• Linas Naginionis
Software Craftsmanship

Static vs dynamic typing

Static vs dynamic typing

Recently I’ve attended software conference called “Build Stuff”. The conference was smoothly organized, some great world-known speakers gave their talks there. I can say that functional programming topics were the most interesting to me. FP is reborn in the software development nowadays and I can’t say I don’t like it. I see that FP languages are getting more and more attention and they will definitely receive more adoption, at least in the new projects. This functional trend received some attention in OO languages also. I am very happy with the recent Java 8 language improvements, we are using lambdas and streams in our projects extensively. It’s very useful to think and solve problems using functional style.

FP languages

The most popular of all modern FP languages are probably Clojure, Scala and F#. Clojure could be called “traditional” FP language in the sense that it more or less forces you to use functional style everywhere. Scala and F# can be both object oriented and functional but still they are functional by default. All these languages are great but the biggest difference to me is typing systems in these programming languages.

Static vs dynamic

Clojure is dynamically typed, but both Scala and F# are statically typed. I like Clojure (although it’s syntax is quite confusing at first) but this is a stopper for me. I can’t understand why language, which has a compiler, cannot enforce type safety? It’s ok for Javascript to be dynamically typed because it’s a scripting language!  I seriously think the designers of Clojure were too lazy to implement it.
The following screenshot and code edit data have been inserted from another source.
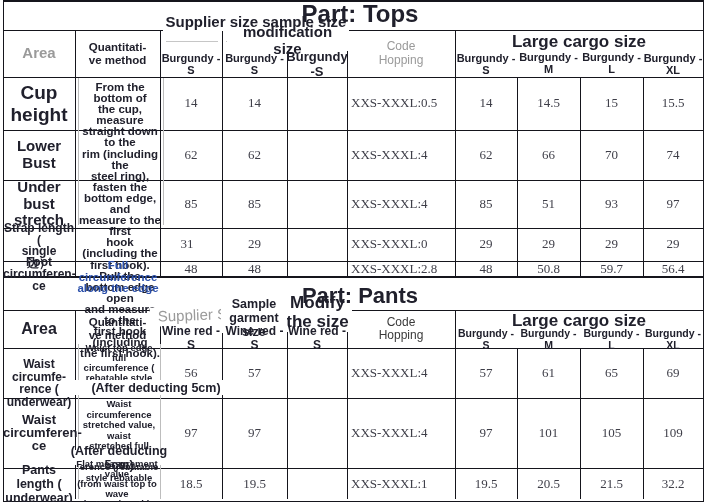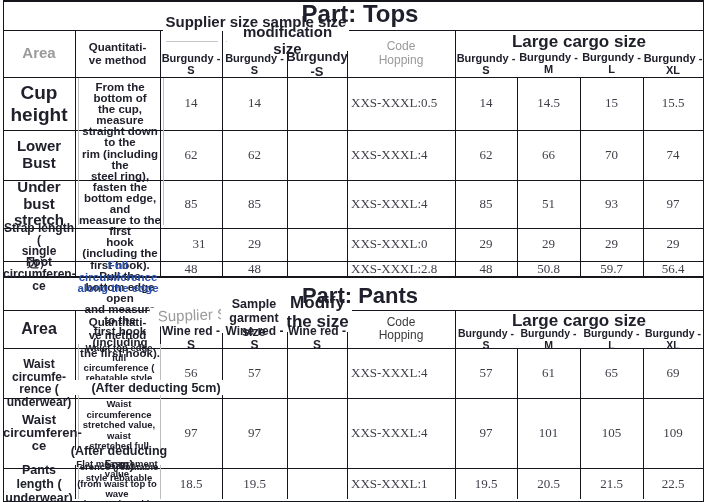--- a/index.html
+++ b/index.html
@@ -129,21 +129,21 @@
   <div class="t ser" style="left:287px;top:180px;width:60px;height:48px"></div>
   <div class="t ser code" style="left:347px;top:180px;width:108px;height:48px">XXS-XXXL:4</div>
   <div class="t ser" style="left:455px;top:180px;width:62px;height:48px">85</div>
   <div class="t ser" style="left:517px;top:180px;width:63px;height:48px">51</div>
   <div class="t ser" style="left:580px;top:180px;width:63px;height:48px">93</div>
   <div class="t ser" style="left:643px;top:180px;width:60px;height:48px">97</div>
 
   <div class="blk b" style="left:3px;top:223px;width:72px;font-size:12px;line-height:11.5px">Strap length (
 single
 边）</div>
-  <div class="t ser" style="left:168px;top:228px;width:62px;height:33px">31</div>
+  <div class="t ser" style="left:156px;top:228px;width:62px;height:33px">31</div>
   <div class="t ser" style="left:222px;top:228px;width:65px;height:33px">29</div>
   <div class="t ser" style="left:287px;top:228px;width:60px;height:33px"></div>
   <div class="t ser code" style="left:347px;top:228px;width:108px;height:33px">XXS-XXXL:0</div>
   <div class="t ser" style="left:455px;top:228px;width:62px;height:33px">29</div>
   <div class="t ser" style="left:517px;top:228px;width:63px;height:33px">29</div>
   <div class="t ser" style="left:580px;top:228px;width:63px;height:33px">29</div>
   <div class="t ser" style="left:643px;top:228px;width:60px;height:33px">29</div>
 
   <div class="blk b" style="left:3px;top:256px;width:72px;font-size:12px;line-height:12px">Foot
 circumferen-
@@ -220,14 +220,14 @@
   <div class="t b" style="left:72px;top:468px;width:90px;height:32px;font-size:9.5px;line-height:10.2px">Flat measurement value
 (from waist top to wave
 bottom length)</div>
   <div class="t ser" style="left:160px;top:468px;width:62px;height:32px">18.5</div>
   <div class="t ser" style="left:222px;top:468px;width:65px;height:32px">19.5</div>
   <div class="t ser" style="left:287px;top:468px;width:60px;height:32px"></div>
   <div class="t ser code" style="left:347px;top:468px;width:108px;height:32px">XXS-XXXL:1</div>
   <div class="t ser" style="left:455px;top:468px;width:62px;height:32px">19.5</div>
   <div class="t ser" style="left:517px;top:468px;width:63px;height:32px">20.5</div>
   <div class="t ser" style="left:580px;top:468px;width:63px;height:32px">21.5</div>
-  <div class="t ser" style="left:643px;top:468px;width:60px;height:32px">22.5</div>
+  <div class="t ser" style="left:643px;top:468px;width:60px;height:32px">32.2</div>
 </div>
 
 </body></html>

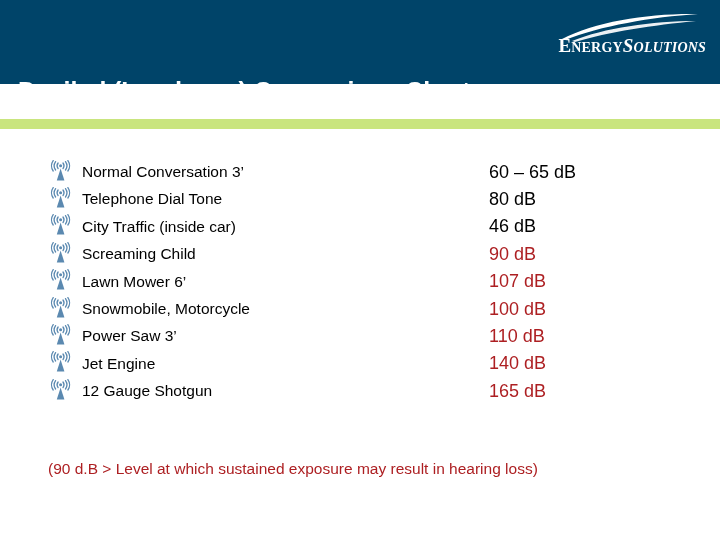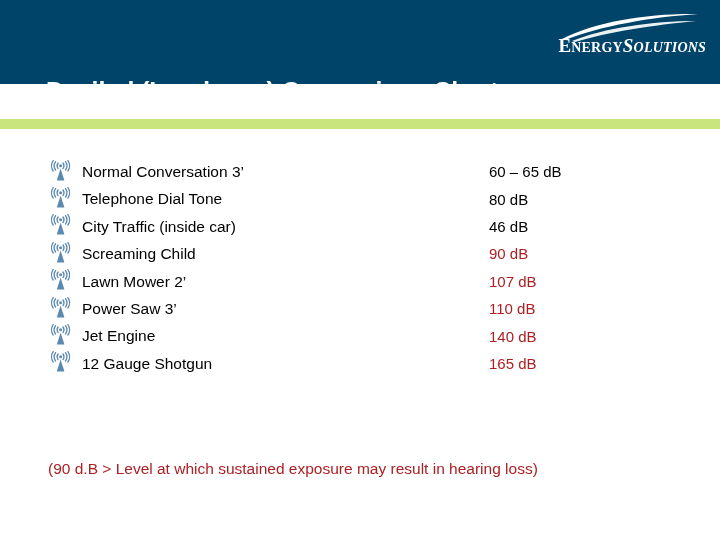--- a/index.html
+++ b/index.html
@@ -60,21 +60,20 @@
   #page-title {
     position: absolute;
     left: 18px;
     top: 79px;
     color: #ffffff;
     font-size: 25px;
     font-weight: bold;
     letter-spacing: -0.1px;
     white-space: nowrap;
     line-height: 1;
-    margin-left: 28px;
   }
 
   #accent-bar {
     position: absolute;
     left: 0;
     top: 119px;
     width: 720px;
     height: 10px;
     background: #c9e57e;
   }
@@ -117,21 +116,21 @@
     width: 407px;
     margin-left: 8px;
     font-size: 15.5px;
     color: #000000;
     white-space: nowrap;
     line-height: 1;
   }
 
   .row-value {
     flex: 0 0 auto;
-    font-size: 15px;
+    font-size: 18px;
     white-space: nowrap;
     line-height: 1;
   }
   .row-value.level-normal { color: #000000; }
   .row-value.level-danger { color: #ad1f22; text-align: center; }
 
   #footnote {
     position: absolute;
     left: 48px;
     top: 332px;
@@ -243,22 +242,40 @@
               <path d="M7.6 1.6 C 5.9 4.0, 5.9 7.6, 7.6 10.0"></path>
               <path d="M5.2 0.6 C 3.0 3.6, 3.0 8.0, 5.2 11.0"></path>
               <path d="M15.0 3.0 C 16.2 4.6, 16.2 7.0, 15.0 8.6"></path>
               <path d="M17.5 1.6 C 19.2 4.0, 19.2 7.6, 17.5 10.0"></path>
               <path d="M19.9 0.6 C 22.1 3.6, 22.1 8.0, 19.9 11.0"></path>
             </g>
             <circle cx="12.6" cy="5.8" r="1.5" fill="#5b89b0"></circle>
             <path d="M12.6 8.4 L 16.4 20.6 L 8.8 20.6 Z" fill="#5b89b0"></path>
           </svg>
         </span>
-        <span class="row-label">Lawn Mower 2’</span>
+        <span class="row-label">Lawn Mower 6’</span>
         <span class="row-value level-danger">107 dB</span>
+      </div>
+      <div class="decibel-row">
+        <span class="row-icon">
+          <svg width="26" height="24" viewBox="0 0 26 24" xmlns="http://www.w3.org/2000/svg">
+            <g fill="none" stroke="#5b89b0" stroke-width="1.3" stroke-linecap="round">
+              <path d="M10.1 3.0 C 8.9 4.6, 8.9 7.0, 10.1 8.6"></path>
+              <path d="M7.6 1.6 C 5.9 4.0, 5.9 7.6, 7.6 10.0"></path>
+              <path d="M5.2 0.6 C 3.0 3.6, 3.0 8.0, 5.2 11.0"></path>
+              <path d="M15.0 3.0 C 16.2 4.6, 16.2 7.0, 15.0 8.6"></path>
+              <path d="M17.5 1.6 C 19.2 4.0, 19.2 7.6, 17.5 10.0"></path>
+              <path d="M19.9 0.6 C 22.1 3.6, 22.1 8.0, 19.9 11.0"></path>
+            </g>
+            <circle cx="12.6" cy="5.8" r="1.5" fill="#5b89b0"></circle>
+            <path d="M12.6 8.4 L 16.4 20.6 L 8.8 20.6 Z" fill="#5b89b0"></path>
+          </svg>
+        </span>
+        <span class="row-label">Snowmobile, Motorcycle</span>
+        <span class="row-value level-danger">100 dB</span>
       </div>
       <div class="decibel-row">
         <span class="row-icon">
           <svg width="26" height="24" viewBox="0 0 26 24" xmlns="http://www.w3.org/2000/svg">
             <g fill="none" stroke="#5b89b0" stroke-width="1.3" stroke-linecap="round">
               <path d="M10.1 3.0 C 8.9 4.6, 8.9 7.0, 10.1 8.6"></path>
               <path d="M7.6 1.6 C 5.9 4.0, 5.9 7.6, 7.6 10.0"></path>
               <path d="M5.2 0.6 C 3.0 3.6, 3.0 8.0, 5.2 11.0"></path>
               <path d="M15.0 3.0 C 16.2 4.6, 16.2 7.0, 15.0 8.6"></path>
               <path d="M17.5 1.6 C 19.2 4.0, 19.2 7.6, 17.5 10.0"></path>

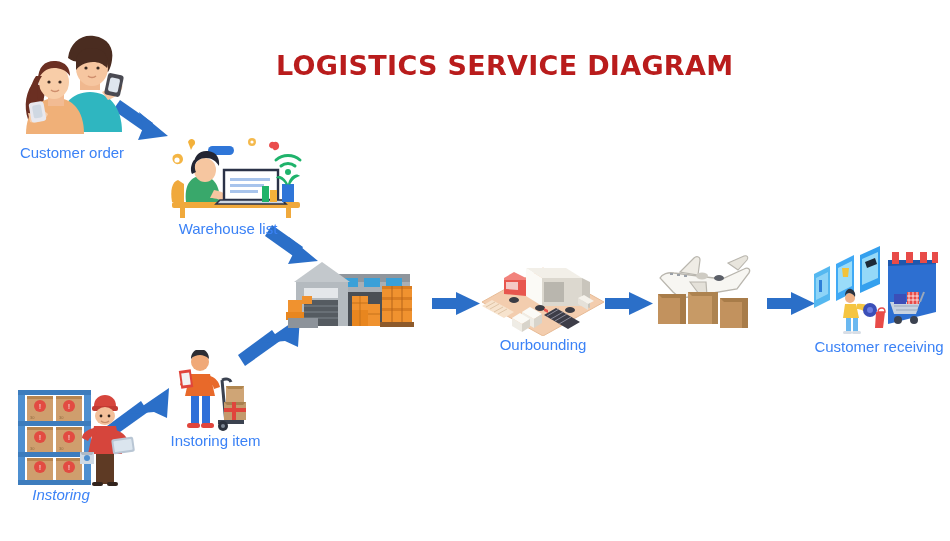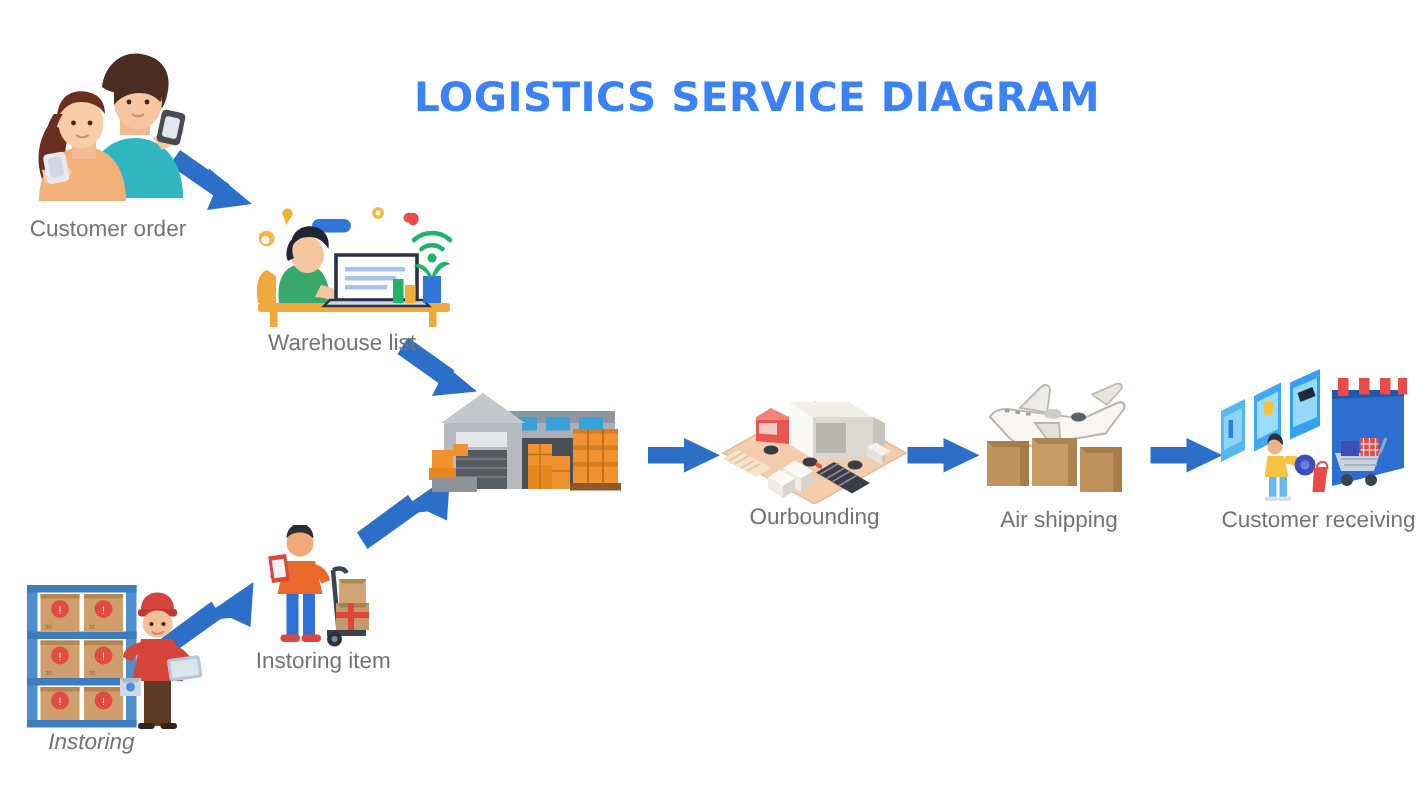--- a/index.html
+++ b/index.html
@@ -12,31 +12,31 @@
     position: relative;
   }
   #canvas { position: absolute; inset: 0; width: 950px; height: 541px; }
 
   .title {
     position: absolute;
     left: 276px; top: 50px;
     font-size: 27px;
     font-weight: bold;
     letter-spacing: 0.3px;
-    color: #3b82f6;
+    color: #b91c1c;
     white-space: nowrap;
     font-family: "DejaVu Sans", sans-serif;
   }
 
   .node { position: absolute; }
   .node-art { position: absolute; left: 0; top: 0; }
   .node-label {
     position: absolute;
     font-size: 15px;
-    color: #737373;
+    color: #3b82f6;
     white-space: nowrap;
     text-align: center;
     line-height: 18px;
   }
 
   
   #node-customer-order    { left: 8px;   top: 22px;  width: 150px; height: 140px; }
   #node-delivery-list     { left: 150px; top: 128px; width: 160px; height: 110px; }
   #node-warehouse         { left: 286px; top: 252px; width: 140px; height: 110px; }
   #node-ourbounding       { left: 478px; top: 250px; width: 130px; height: 112px; }
@@ -397,21 +397,20 @@
       <path d="M12 46h28l-4 4H16z" fill="#a87c49"></path>
       <rect x="34" y="46" width="6" height="30" fill="#a87c49"></rect>
       <rect x="42" y="44" width="30" height="32" fill="#c79a66"></rect>
       <path d="M42 44h30l-4 4H46z" fill="#ad8350"></path>
       <rect x="66" y="44" width="6" height="32" fill="#ad8350"></rect>
       <rect x="74" y="50" width="28" height="30" fill="#c2925e"></rect>
       <path d="M74 50h28l-4 4H78z" fill="#a87c49"></path>
       <rect x="96" y="50" width="6" height="30" fill="#a87c49"></rect>
     </g>
   </svg>
-  <div class="node-label" style="left:-6px; top:90px; width:132px;">Air shipping</div>
 </div>
 
 <div class="node" id="node-customer-receiving">
   <svg class="node-art" width="142" height="90" viewBox="0 0 142 90">
 
     <polygon points="6,28 22,20 22,54 6,62" fill="#55b8f0"></polygon>
     <polygon points="8,32 20,26 20,48 8,54" fill="#8ed4f7"></polygon>
     <rect x="11" y="34" width="3" height="12" fill="#2e7fd8"></rect>
     <polygon points="28,18 46,9 46,46 28,55" fill="#3fa9f5"></polygon>
     <polygon points="30,22 44,15 44,40 30,47" fill="#9adcf9"></polygon>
Without type safety I don’t trust my code so much. I can introduce some awful bugs which will be caught only at runtime. Therefore, I need to write more tests.

I completely agree that declaring types everywhere isn’t a good thing. But just look how Scala, C# or F# solved this issue. They implemented type inference. So instead of forcing you to declare a type each time, compiler tries to infer it from the context. Yes, it’s much more difficult to write a compiler which is able to infer the types but all the modern programming languages should have this feature IMO. Clojure is relatively young and modern language so I don’t see why this couldn’t apply to it.

Having powerful type system in your language is a huge benefit, especially if it’s a functional language. E.g., types can help you to write better unit tests or transparently handle exceptions. Types can also act as a documentation.

I would like to hear the reasons why Clojure is dynamically typed and what are the benefits of this?

On the other hand, I feel that learning the concepts and patterns of functional programming makes me a better developer. I am not saying that object oriented languages have no future. I think they need to embrace functional programming more because some problems could be better solved using functional style.